And I know what you’re thinking, sour grapes and all.  Normally, I don’t root for people to lose their jobs, but he’ll be fine.  He’s a fucking multi-millionaire who will DEFINITELY get another shot with some other team.  So, don’t cry for Gallardo; it’s what’s best for everyone.

I mean, this has to be what’s happening, right?  They’ve already officially named Gaviglio the starter for Saturday; I don’t think they’re just going to change their minds and send him down when Felix returns on Friday.  The only other move is to keep Gallardo in the bullpen and send someone like Altavilla down to continue to work on his game.  At this point, I’d say it’s 50/50 between those two things, but I’ll say this:  if Gallardo’s main problem has been giving up too many runs early in games (18 of the 54 runs he’s given up this year – or a full 33% – have been in the first innings of his starts; he’s got a first inning ERA of nearly 11!), what makes you think we can trust him in a relief role?  As a reliever, you have to be able to shut guys down RIGHT AWAY!  There isn’t time to have one big inning, settle into a game, and make it up by throwing 4-5 shutout innings after that.

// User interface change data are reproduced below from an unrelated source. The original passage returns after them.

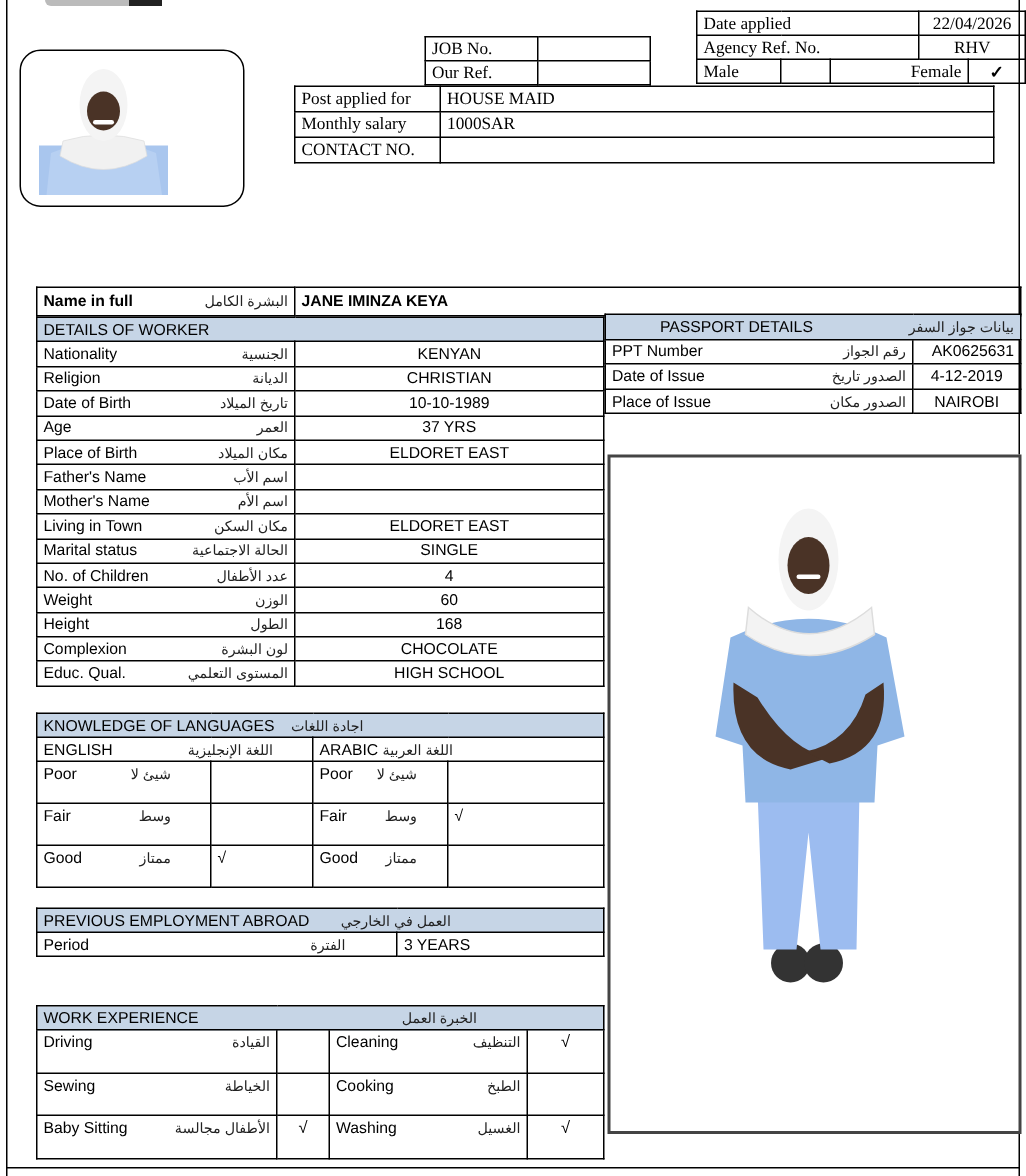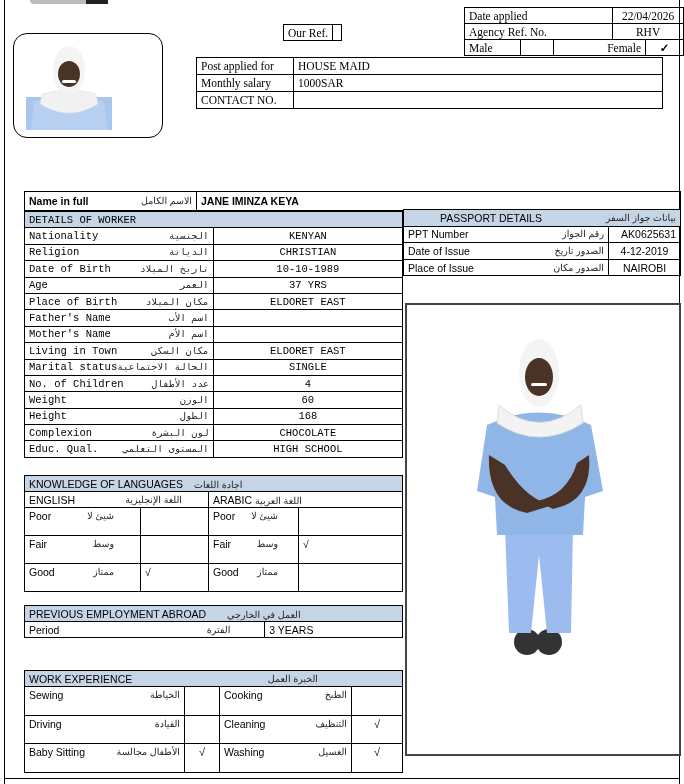"JOB No." tr { html: none -> <tr> <td>JOB No.</td> <td></td> </tr> }
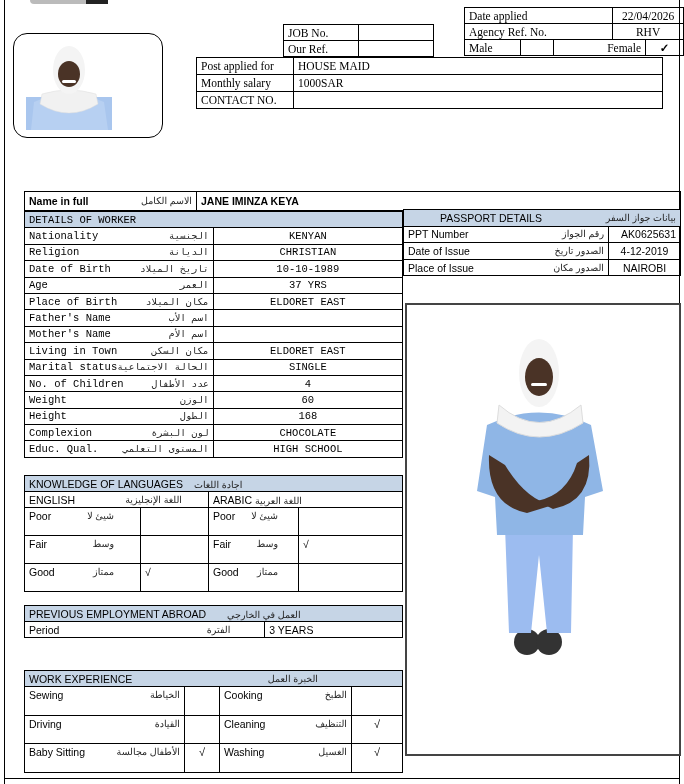"الاسم الكامل" span.arabic { text: الاسم -> البشرة }
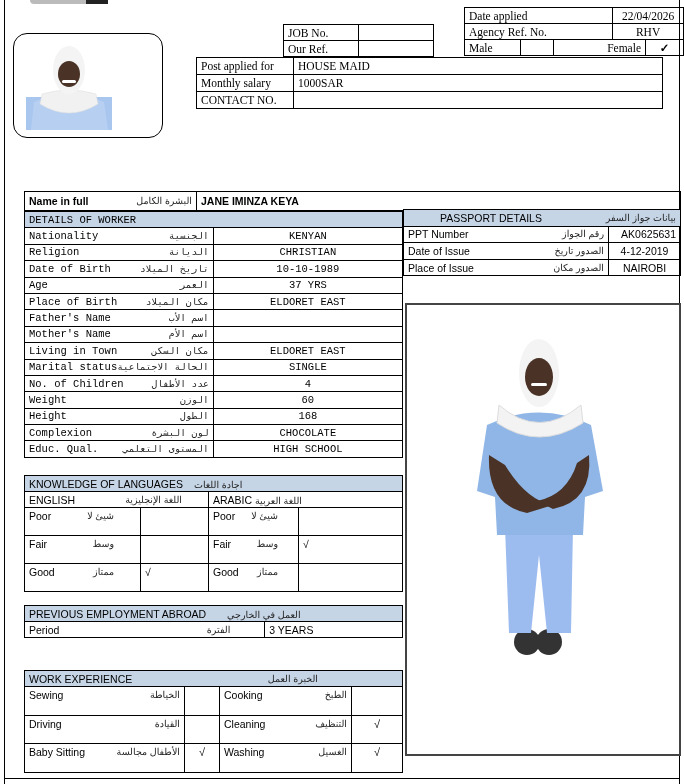"DETAILS OF WORKER" .details-table td { font-family: Liberation Mono, monospace -> none }
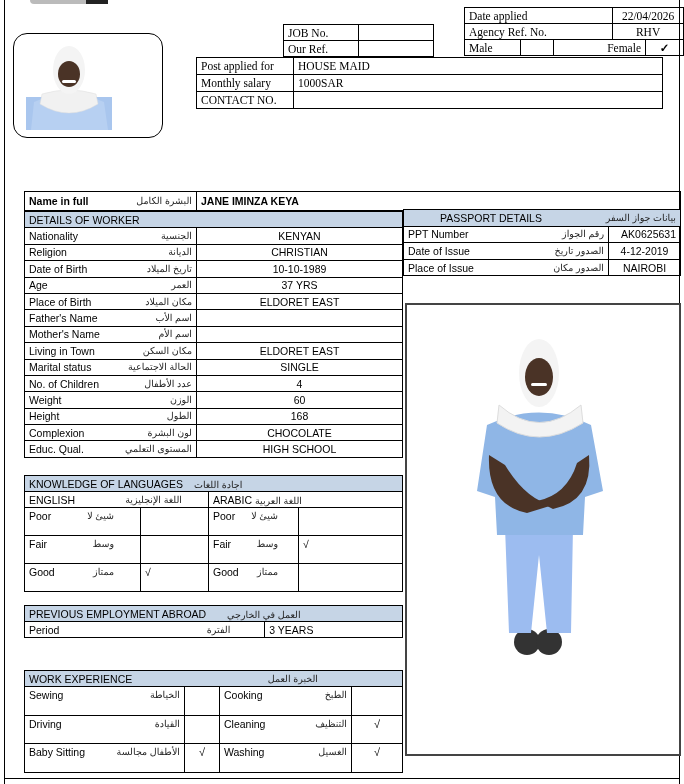"Sewing" tr.tall { order: before "Driving" -> after "Driving" }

So, I dunno.  All I know is I’m going to the game tonight with my brochachos and I have the good fortune of witnessing Andrew Moore’s Major League debut and NOT Yovani Gallardo’s final start in a Mariners uniform.  Yep, I’m pretty pumped.

Dan Altavilla Sure Looks Like The Second Coming Of Bobby Ayala

This one looked like a picture-perfect, textbook Mariners victory.  Ariel Miranda coughed up a couple of solo homers in the first couple innings before settling down to go 7 innings, giving up just those 2 runs, on 4 hits, 2 walks, and 3 strikeouts.  Nelson Cruz jacked a 2-run homer in the bottom of the first, Taylor Motter hit a solo homer out to left in the bottom of the second, and Ben Gamel added to the Mariners’ lead with a solo homer of his own to dead center in the bottom of the seventh.  All we needed was someone to bridge the game from Starter to Closer.

The tricky part was that Nick Vincent – our usual bridge guy – was unavailable, due to his back-to-back 1.1 inning performances the last two days.  Tony Zych was unavailable due to what we would later learn to be an illness.  I have to believe they wanted to save James Pazos unless it was an absolute emergency, considering he too had pitched the previous two days.

Which meant that the only right-handed relievers available for that eighth inning were Dan Altavilla, Steve Cishek, or Max Povse.  It would be pretty fucked up to make Povse’s Major League debut a tense eighth inning affair with a narrow lead, and Cishek is another guy who pitched the previous two days.

So, that left Altavilla, who was rested, but also fresh off of a 3-homer performance down in Texas on Saturday.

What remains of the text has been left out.